Nuclear electric reactors in space can help provide power for space-based applications like powering lunar infrastructure through the lunar night. Further, space based nuclear thermal propulsion remains a viable concept for deep space and cislunar exploration.

The capital markets have responded to these technologic advancements in kind with increased interest and investment capital flows that are focused on these vital terrestrial and space-based applications. In 2026, we will see momentum continue to build toward this nuclear renaissance, particularly as the regulatory environment improves.

A series of influential factors are contributing to this trend: growing commercial demands and investment opportunities, new ideas and innovators, specialized expertise leveraged from other space and terrestrial industries, increased space logistical demands and emerging approaches of manufacturing high assay low enriched uranium at scale.

But to make nuclear power a reality, sustained investment over the long term is critical.

As private capital seeks a robust return on investment, it remains necessary for the regulatory ecosystem to provide oversight and interaction at a commensurate pace to sustain the investment interest. The U.S. can lead the long-term presence in space and enable a modern domestic terrestrial nuclear power industry, but it requires continuous investment and attention from government and industry alike. So while many emerging companies are concentrating on both application areas, a collaborative and innovative public-private partnership will be essential for the investment community to see value in supporting these endeavors.

Small modular reactors can support critical deployed military operations at remote environments by providing a reliable, terrestrial power source for distributed military and civilian applications. By leveraging small modular reactors this way, the U.S. can reduce the logistics supply lines for fuel and mitigate the energy risks that can compromise the distributed operations of the government’s support infrastructure, particularly in remote environments such as forward bases and the Arctic.

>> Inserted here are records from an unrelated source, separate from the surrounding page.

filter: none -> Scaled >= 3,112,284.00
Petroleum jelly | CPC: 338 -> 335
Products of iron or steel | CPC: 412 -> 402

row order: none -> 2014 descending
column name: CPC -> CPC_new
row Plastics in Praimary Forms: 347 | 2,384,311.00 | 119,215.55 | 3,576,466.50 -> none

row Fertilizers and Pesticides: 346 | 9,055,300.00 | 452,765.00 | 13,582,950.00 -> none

In space, nuclear electric is vital for power generation on the lunar surface and also as a spacecraft power source (in the kW to MW range). In addition, there are viable concepts for nuclear thermal propulsion, reducing transit times to Mars as well as enhancing cislunar exploration by providing space constellation architecture options.

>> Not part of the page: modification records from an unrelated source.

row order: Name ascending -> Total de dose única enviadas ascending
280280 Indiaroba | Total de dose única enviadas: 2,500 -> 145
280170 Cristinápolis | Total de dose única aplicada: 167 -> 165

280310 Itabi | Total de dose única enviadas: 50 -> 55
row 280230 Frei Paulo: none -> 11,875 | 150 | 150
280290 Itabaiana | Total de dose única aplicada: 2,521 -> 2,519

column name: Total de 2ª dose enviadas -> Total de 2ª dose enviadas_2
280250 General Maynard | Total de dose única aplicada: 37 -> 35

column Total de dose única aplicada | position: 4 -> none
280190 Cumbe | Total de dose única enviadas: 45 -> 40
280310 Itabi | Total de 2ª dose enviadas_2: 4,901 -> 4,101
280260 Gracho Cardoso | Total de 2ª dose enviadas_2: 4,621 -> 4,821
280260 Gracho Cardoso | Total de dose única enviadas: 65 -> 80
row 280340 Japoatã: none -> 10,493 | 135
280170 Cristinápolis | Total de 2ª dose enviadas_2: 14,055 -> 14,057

Nuclear thermal propulsion is distinct from the relatively proven radio isotope thermal generation sources typically used for deep space applications despite their lower power capacities.

Solar electric power sources are challenged to provide substantial power needs on the lunar surface and to address the “through the lunar night” needs for a sustained presence on the moon. This is why space nuclear applications provide the necessary electric power infrastructure for a leading space power like the U.S.

I expect continued space nuclear electric progress in 2026 because the scaling of solar array/electric systems to meet emerging demands is insufficient in comparison to the intrinsic ability of small nuclear reactors, particularly in terms of reduced cost per kilogram to launch and the inadequate linear improvements of solar array efficiencies balanced against infrastructure demands.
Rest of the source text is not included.